Dataset excerpts
--------------------------------

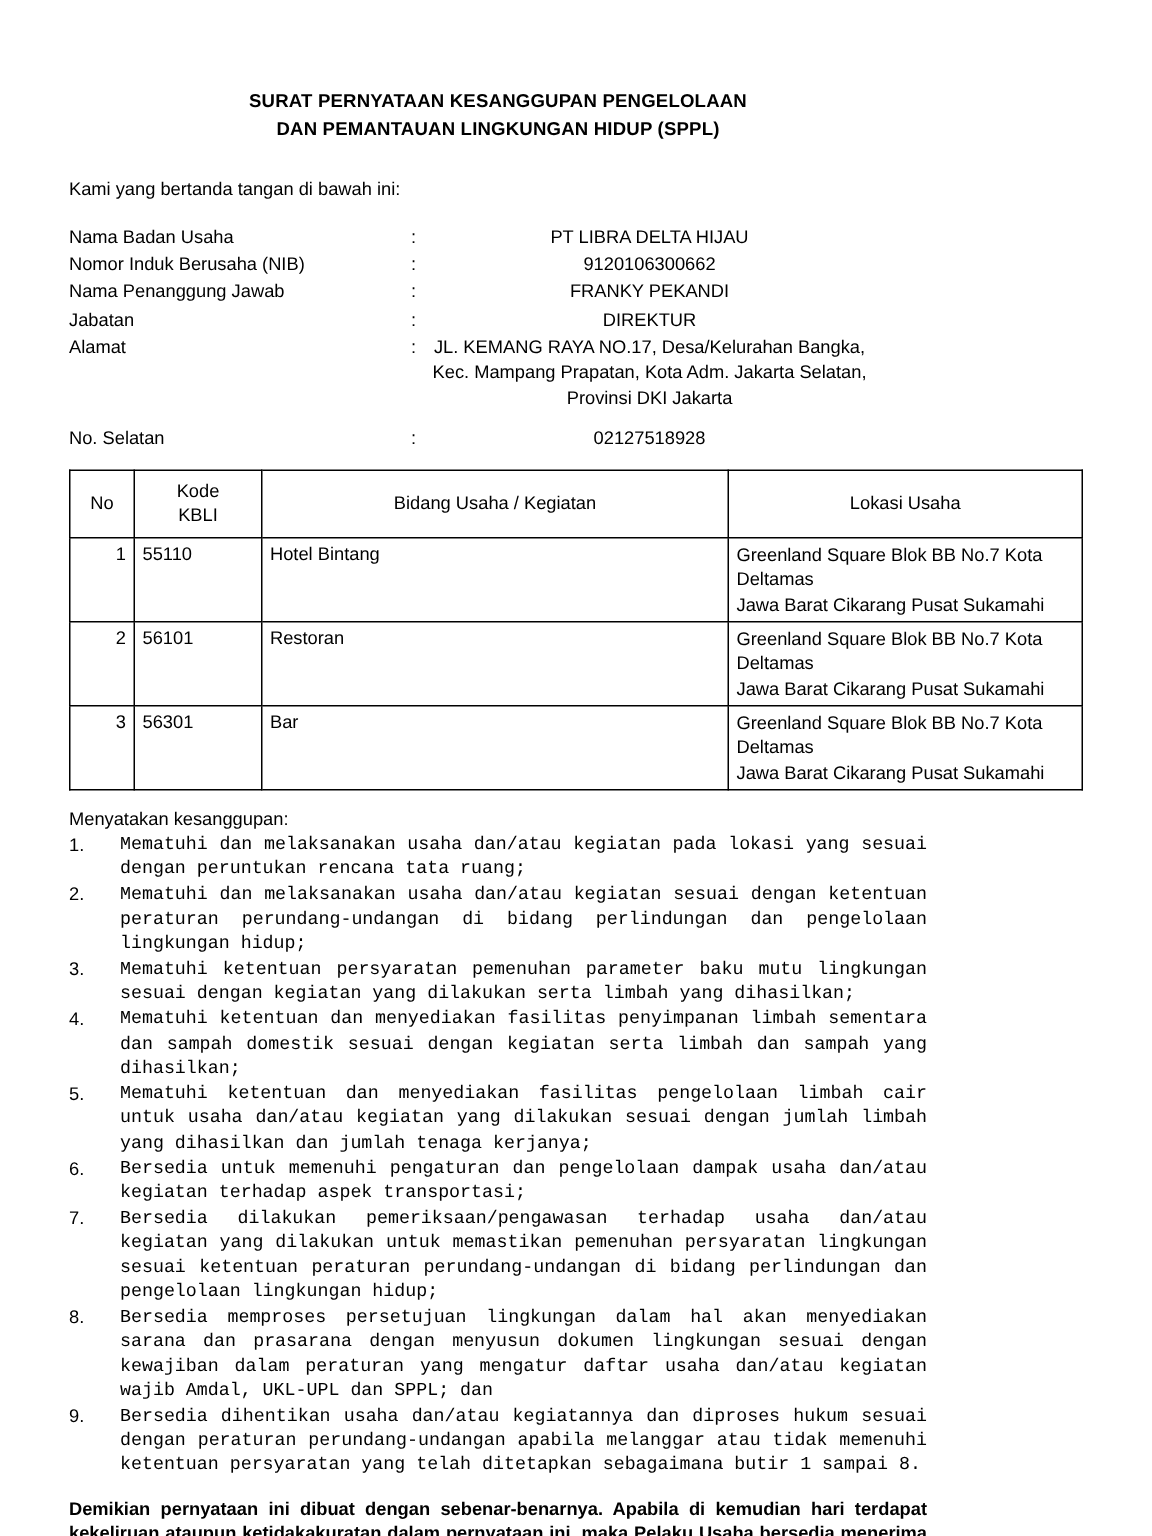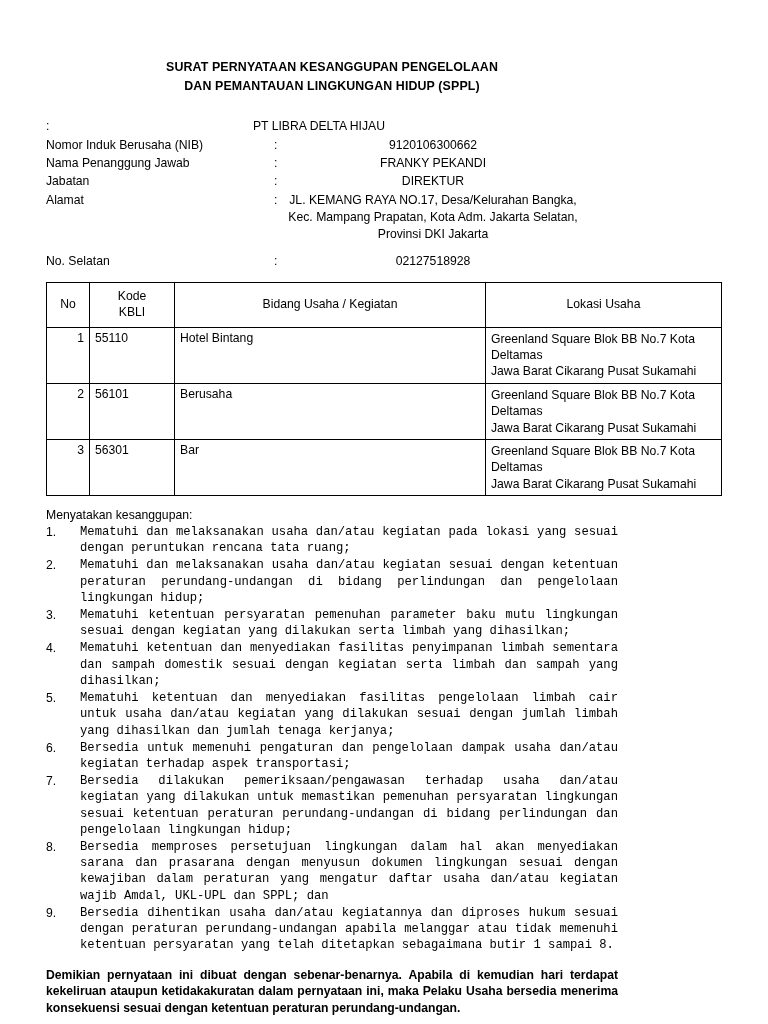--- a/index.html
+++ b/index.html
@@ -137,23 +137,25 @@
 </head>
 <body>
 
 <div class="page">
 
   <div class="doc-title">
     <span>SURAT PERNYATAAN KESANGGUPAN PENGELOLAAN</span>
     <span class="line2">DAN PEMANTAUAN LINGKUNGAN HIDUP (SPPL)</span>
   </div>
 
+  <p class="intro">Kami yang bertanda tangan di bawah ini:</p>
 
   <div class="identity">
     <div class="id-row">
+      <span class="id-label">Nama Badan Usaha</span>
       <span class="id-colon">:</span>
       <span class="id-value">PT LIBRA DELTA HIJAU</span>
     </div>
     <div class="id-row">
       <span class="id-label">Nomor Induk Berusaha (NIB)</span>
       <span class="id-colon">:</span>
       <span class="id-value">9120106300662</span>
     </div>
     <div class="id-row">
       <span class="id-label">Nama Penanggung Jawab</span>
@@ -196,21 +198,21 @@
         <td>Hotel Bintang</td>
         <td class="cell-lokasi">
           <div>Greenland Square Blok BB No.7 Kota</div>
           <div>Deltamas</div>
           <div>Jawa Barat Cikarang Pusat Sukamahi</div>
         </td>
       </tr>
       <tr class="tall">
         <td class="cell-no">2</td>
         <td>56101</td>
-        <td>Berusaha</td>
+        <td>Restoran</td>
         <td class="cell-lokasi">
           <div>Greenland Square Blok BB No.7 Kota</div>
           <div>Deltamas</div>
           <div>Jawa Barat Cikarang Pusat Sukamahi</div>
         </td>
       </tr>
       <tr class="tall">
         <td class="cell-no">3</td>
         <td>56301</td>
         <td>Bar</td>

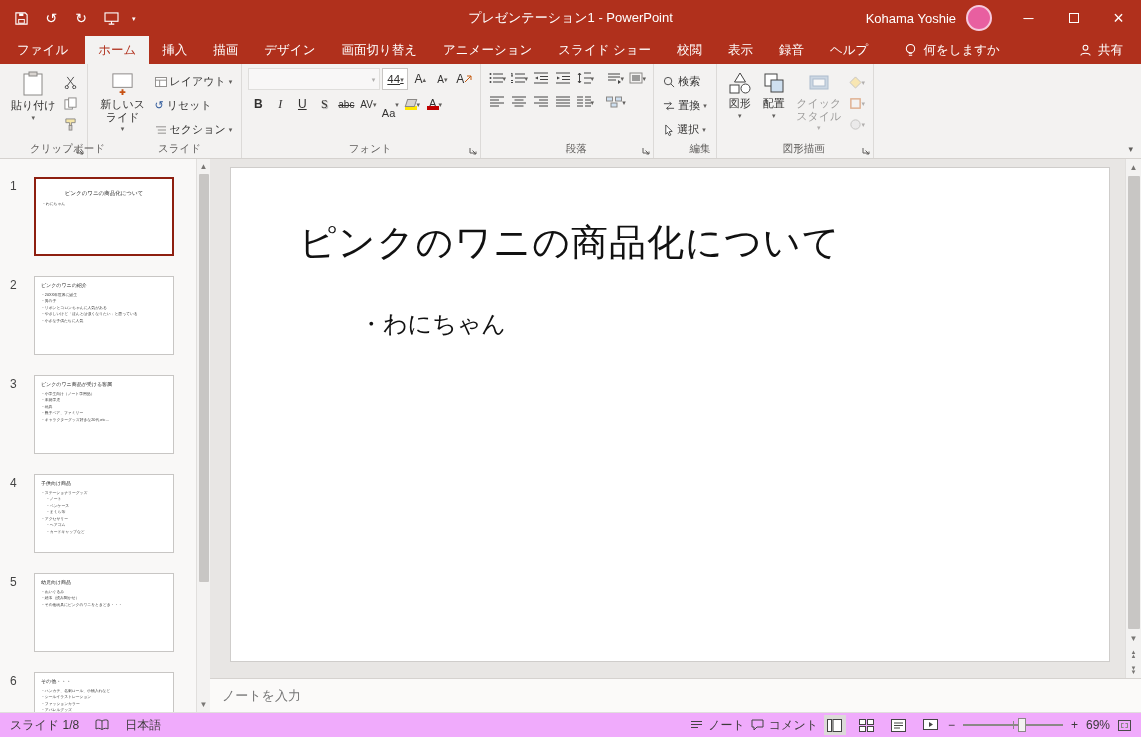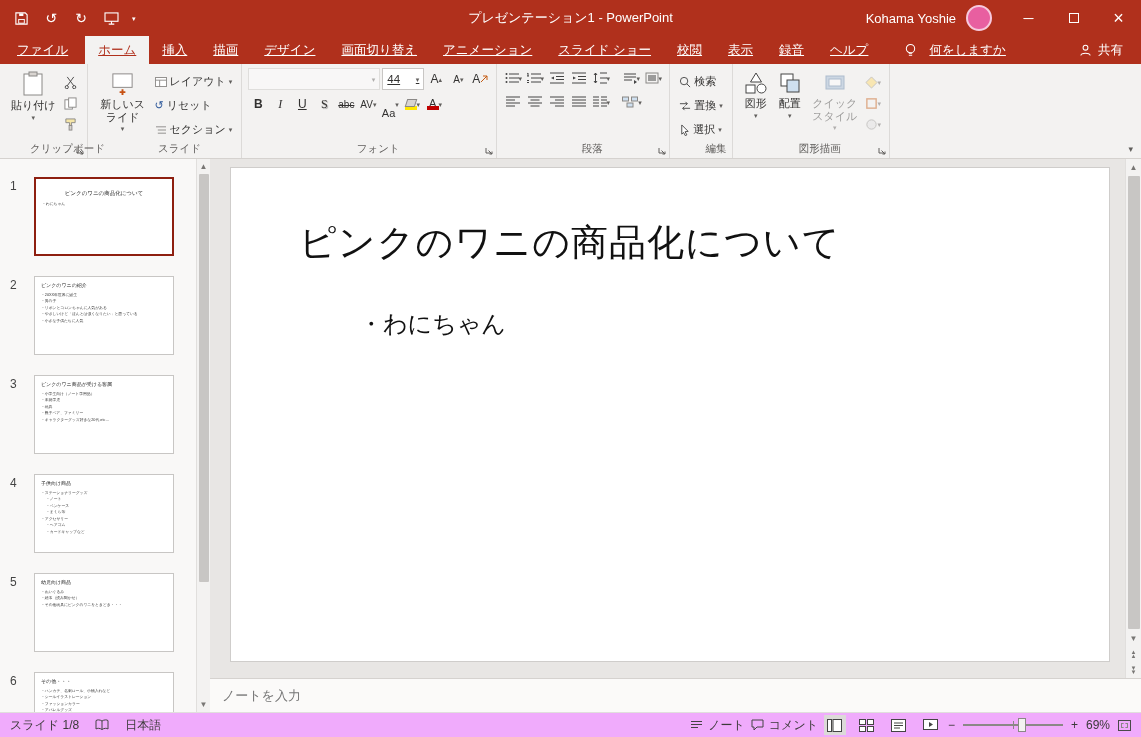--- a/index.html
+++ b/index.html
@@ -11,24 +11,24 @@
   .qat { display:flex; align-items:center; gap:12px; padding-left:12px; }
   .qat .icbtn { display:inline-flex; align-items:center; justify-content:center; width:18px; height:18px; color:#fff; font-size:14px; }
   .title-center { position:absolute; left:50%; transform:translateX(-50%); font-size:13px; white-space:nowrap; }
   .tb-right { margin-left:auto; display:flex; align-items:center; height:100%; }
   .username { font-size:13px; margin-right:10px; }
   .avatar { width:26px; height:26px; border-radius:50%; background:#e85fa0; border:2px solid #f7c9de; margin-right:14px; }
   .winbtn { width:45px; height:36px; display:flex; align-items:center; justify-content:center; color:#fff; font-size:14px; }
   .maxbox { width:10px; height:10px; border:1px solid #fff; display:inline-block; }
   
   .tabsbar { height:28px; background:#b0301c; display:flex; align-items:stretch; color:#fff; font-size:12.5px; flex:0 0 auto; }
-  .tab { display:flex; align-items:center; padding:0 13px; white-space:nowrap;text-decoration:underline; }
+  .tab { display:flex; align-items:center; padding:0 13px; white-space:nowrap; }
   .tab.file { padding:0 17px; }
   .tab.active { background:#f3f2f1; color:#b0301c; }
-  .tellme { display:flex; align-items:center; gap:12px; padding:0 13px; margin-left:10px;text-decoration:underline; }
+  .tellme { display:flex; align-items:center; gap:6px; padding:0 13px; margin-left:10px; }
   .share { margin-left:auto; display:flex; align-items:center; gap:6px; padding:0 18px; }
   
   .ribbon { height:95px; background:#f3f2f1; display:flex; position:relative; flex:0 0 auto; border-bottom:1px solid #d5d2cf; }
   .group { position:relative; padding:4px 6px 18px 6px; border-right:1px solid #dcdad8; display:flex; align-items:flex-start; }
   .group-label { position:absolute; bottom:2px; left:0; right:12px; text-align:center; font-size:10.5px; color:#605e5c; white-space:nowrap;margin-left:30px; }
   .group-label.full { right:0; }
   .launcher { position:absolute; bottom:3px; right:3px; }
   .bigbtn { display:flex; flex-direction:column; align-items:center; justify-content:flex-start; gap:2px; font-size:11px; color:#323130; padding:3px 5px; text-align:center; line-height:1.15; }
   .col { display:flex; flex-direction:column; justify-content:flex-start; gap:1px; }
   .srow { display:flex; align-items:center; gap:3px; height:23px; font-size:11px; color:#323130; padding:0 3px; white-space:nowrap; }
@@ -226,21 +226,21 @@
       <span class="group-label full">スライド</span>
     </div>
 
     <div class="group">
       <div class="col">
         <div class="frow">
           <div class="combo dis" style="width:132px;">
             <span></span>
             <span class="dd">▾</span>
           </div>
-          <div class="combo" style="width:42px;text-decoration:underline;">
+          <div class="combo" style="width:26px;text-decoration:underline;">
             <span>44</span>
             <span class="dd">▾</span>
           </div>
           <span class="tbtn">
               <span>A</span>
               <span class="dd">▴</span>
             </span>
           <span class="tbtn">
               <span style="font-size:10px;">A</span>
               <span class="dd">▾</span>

--------------------------------

Required action> Among the records above, how many lines carry the string "left"? Reply with the number alone.

Solution for this problem> 7